A Captive Insurance Company is an insurance company that primarily insures the risks of businesses which are related to it through common ownership.  For example, the owner or a group of businesses can  form  a wholly owned Captive Insurance Company for the purpose of insuring his related companies. The insured businesses pay premiums to the Captive in exchange for insurance. The Captive can be owned by the business owner , his spouse, his relatives, a Trust, or any of the companies he owns.
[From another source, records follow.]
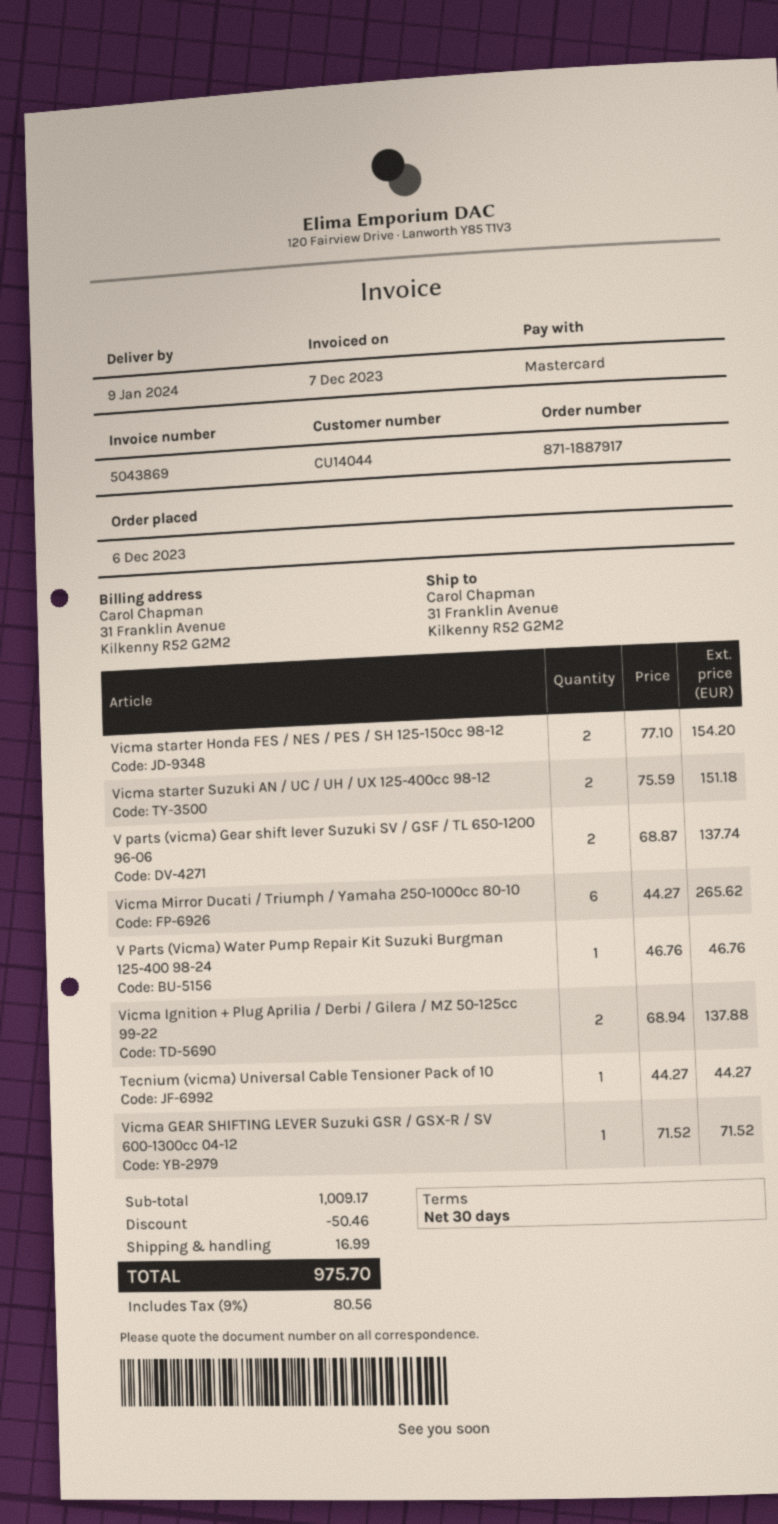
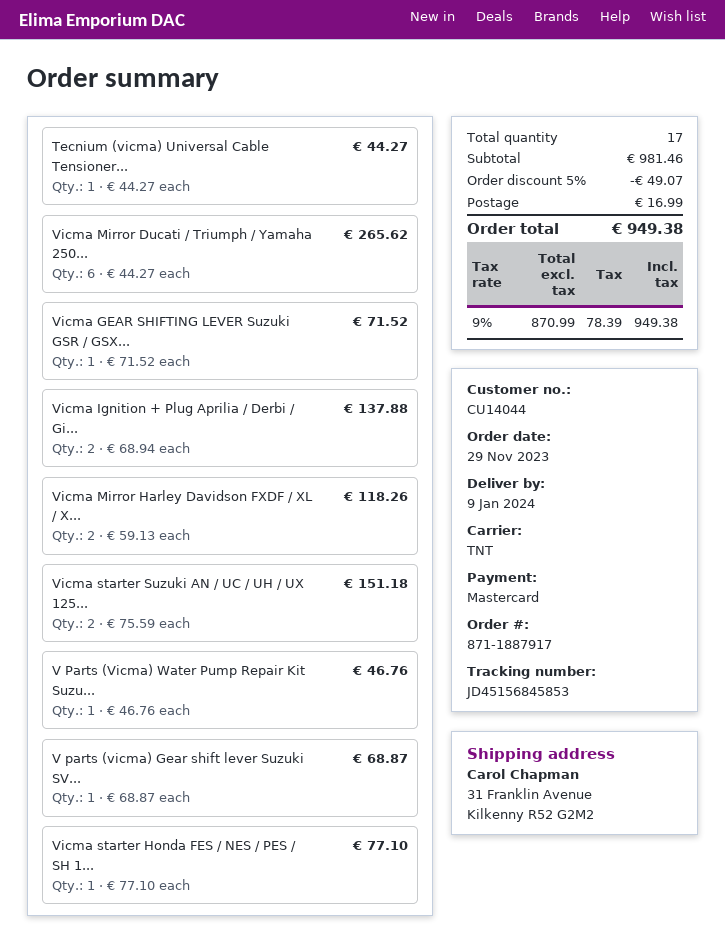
order date: 2023-12-06 -> 2023-11-29
Vicma starter Honda FES / NES / PES / SH 125-150cc 98-12: 2 x 77.10 = 154.20 -> 1 x 77.10 = 77.10
V parts (vicma) Gear shift lever Suzuki SV / GSF / TL 650-1200 96-06: 2 x 68.87 = 137.74 -> 1 x 68.87 = 68.87
Vicma Mirror Harley Davidson FXDF / XL / X...: none -> 2 x 59.13 = 118.26
subtotal: 1009.17 -> 981.46
discount: 50.46 -> 49.07
tax: 9% = 80.56 -> 9% = 78.39
total: 975.70 -> 949.38

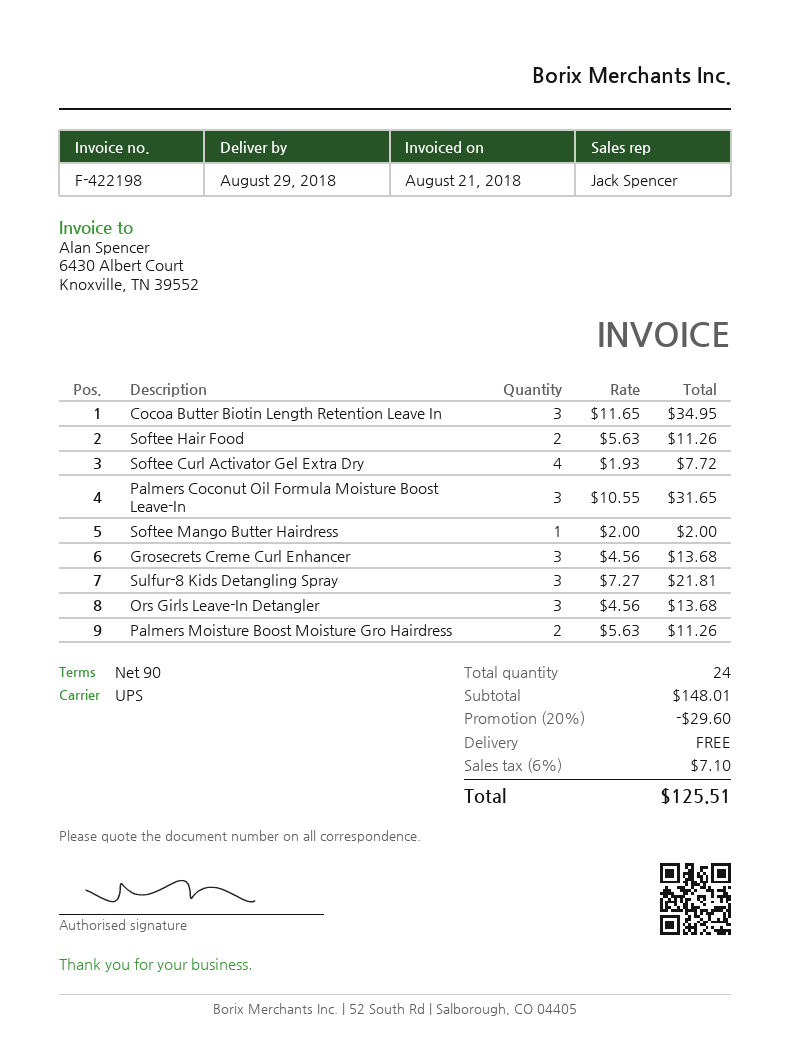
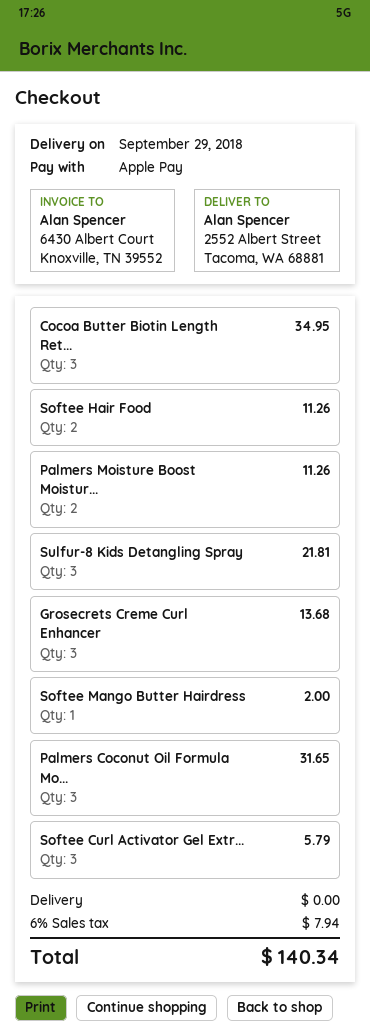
delivery date: 2018-08-29 -> 2018-09-29
Softee Curl Activator Gel Extra Dry: 4 for 7.72 -> 3 for 5.79
Ors Girls Leave-In Detangler: 3 for 13.68 -> none
discount: 20% = 29.60 -> none
tax: 6% = 7.10 -> 6% = 7.94
total: 125.51 -> 140.34

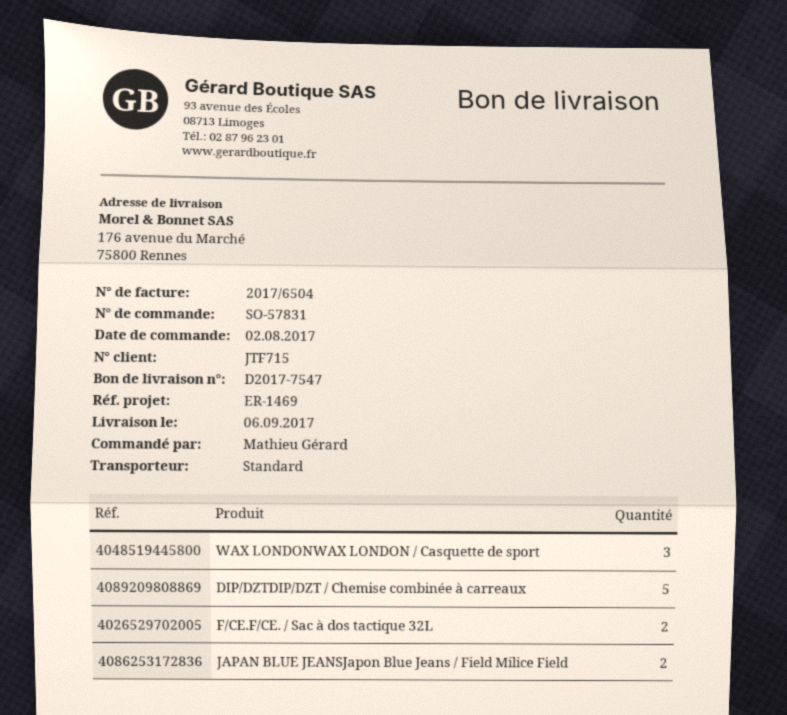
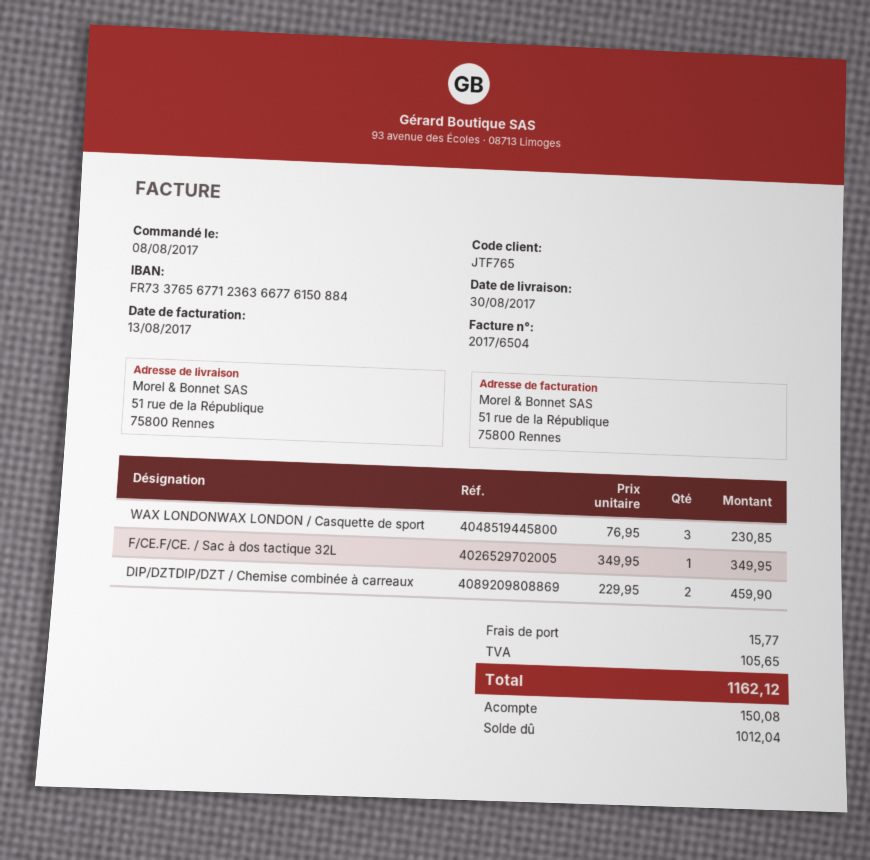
order date: 2017-08-02 -> 2017-08-08
delivery date: 2017-09-06 -> 2017-08-30
customer number: JTF715 -> JTF765
ship to: 176 avenue du Marché, 75800 Rennes -> 51 rue de la République, 75800 Rennes
DIP/DZTDIP/DZT / Chemise combinée à carreaux: 5 -> 2
F/CE.F/CE. / Sac à dos tactique 32L: 2 -> 1
JAPAN BLUE JEANSJapon Blue Jeans / Field Milice Field: 2 -> none

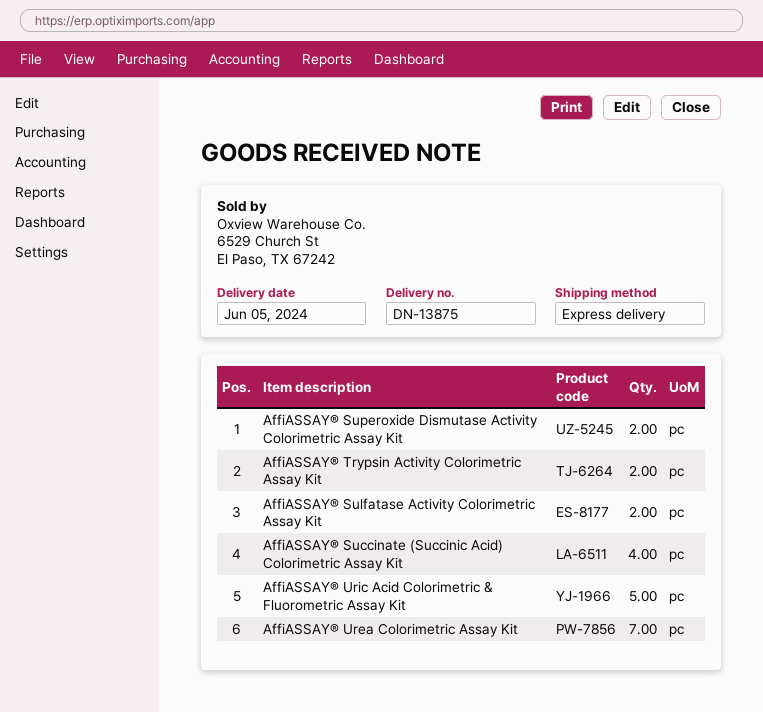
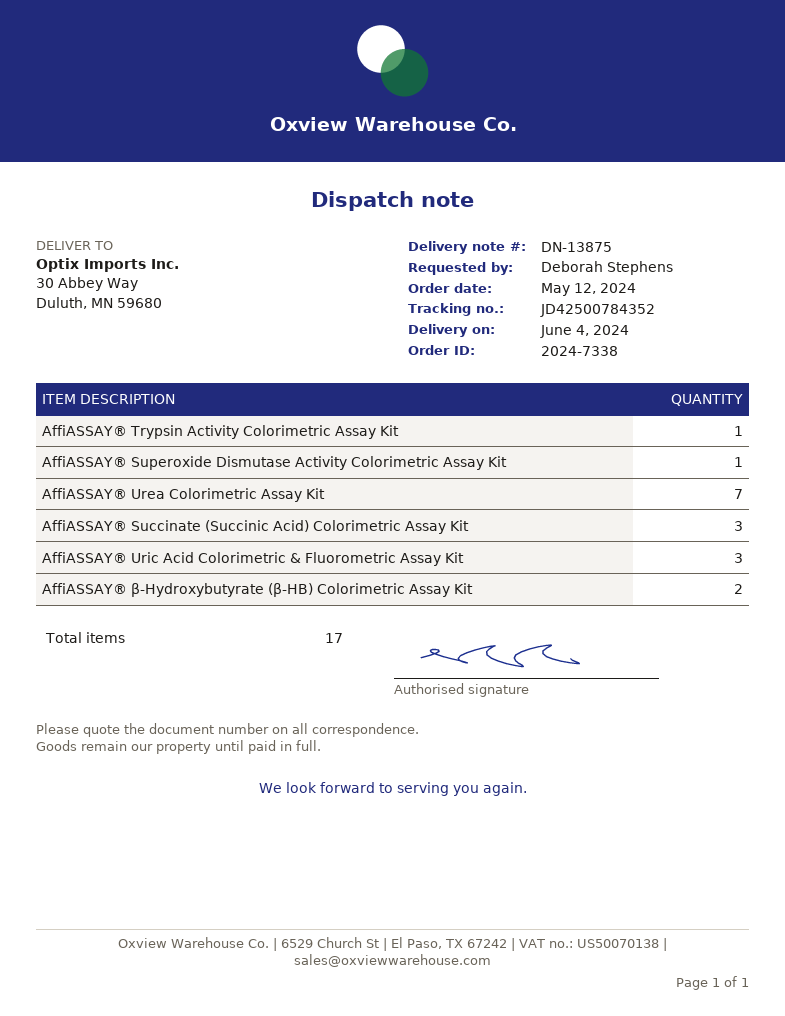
delivery date: 2024-06-05 -> 2024-06-04
AffiASSAY® Superoxide Dismutase Activity Colorimetric Assay Kit: 2 -> 1
AffiASSAY® Trypsin Activity Colorimetric Assay Kit: 2 -> 1
AffiASSAY® Sulfatase Activity Colorimetric Assay Kit: 2 -> none
AffiASSAY® Succinate (Succinic Acid) Colorimetric Assay Kit: 4 -> 3
AffiASSAY® Uric Acid Colorimetric & Fluorometric Assay Kit: 5 -> 3
AffiASSAY® β-Hydroxybutyrate (β-HB) Colorimetric Assay Kit: none -> 2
Captives that are owned by US citizens account for approximately 3,500 of the nearly 5,000 Captives that are currently in operation worldwide. Captives can be domiciled and licensed in a wide number of domiciles both in the US and off-shore.  There are now approximately 24 US States  and well over 35 countries with Captive Insurance legislation that serve as excellent Captive Insurance domiciles. Captive Insurance Companies that are formed outside the US or offshore can make an IRC section 953(d) election to be taxed as a Domestic US corporation to US Tax purposes. This allows a foreign based Captive Insurance Company to receive the same  US Tax benefits and treatment as a Captive formed in any of the 24 US States with Captive Insurance Legislation. The big difference is that a foreign based Captive generally has a much lower costs of ownership and a far higher degree of flexibility for its US owners compared to a Captive which is formed in the US. For this reason most small Captive Insurance Companies with annual premiums below $1.2 million are formed offshore. The table below entitles " A List of US and Foreign (Offshore) Captive Insurance Domiciles" list the 24 US States with Captive Insurance Legislation as well as the 35 foreign countries which have Captive Insurance Legislation and serve as excellent Captive Insurance domiciles. By clicking on any domicile you can go to its government website for addition information including its Captive Insurance legislation and requirements.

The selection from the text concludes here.